--- PROBLEM REQUIREMENTS ---
How many lines in the records below contain "tempValue"? Reply with the number only.

--- Stored records ---
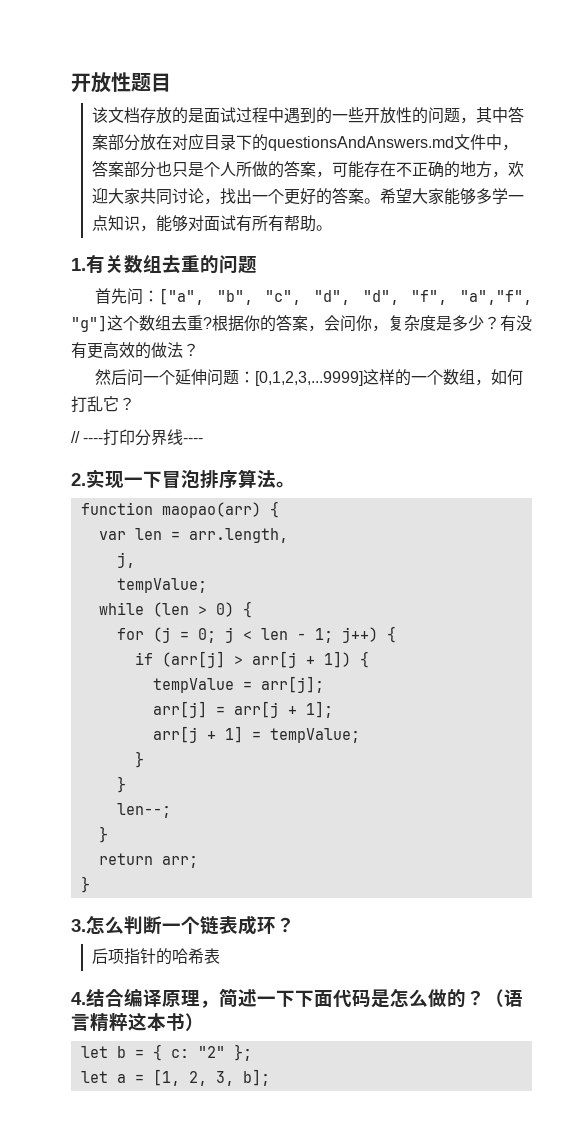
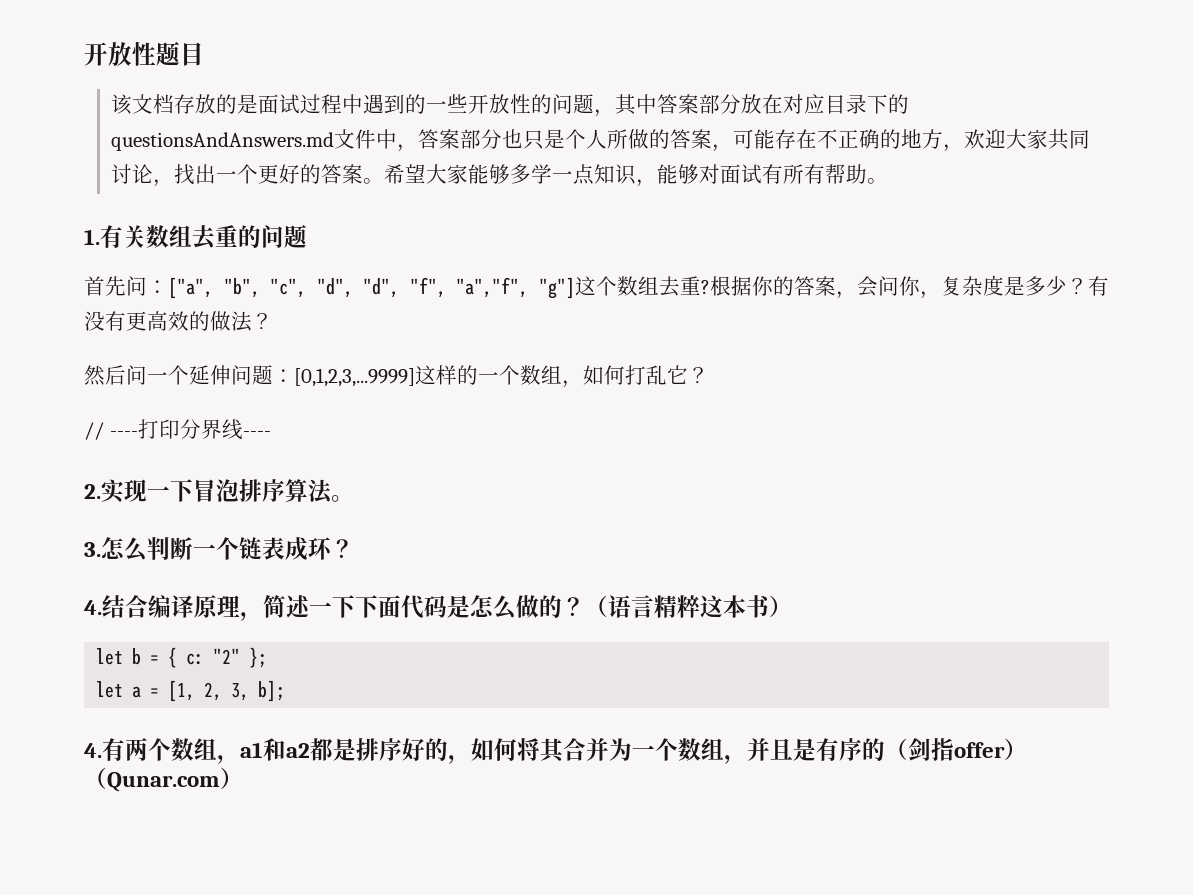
- function maopao(arr) {
- var len = arr.length,
- j,
- tempValue;
- while (len > 0) {
- for (j = 0; j < len - 1; j++) {
- if (arr[j] > arr[j + 1]) {
- tempValue = arr[j];
- arr[j] = arr[j + 1];
- arr[j + 1] = tempValue;
- }
- }
- len--;
- }
- return arr;
- }
- 后项指针的哈希表
+ 4.有两个数组，a1和a2都是排序好的，如何将其合并为一个数组，并且是有序的（剑指offer）（Qunar.com）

--- EXERCISE RESPONSE ---
3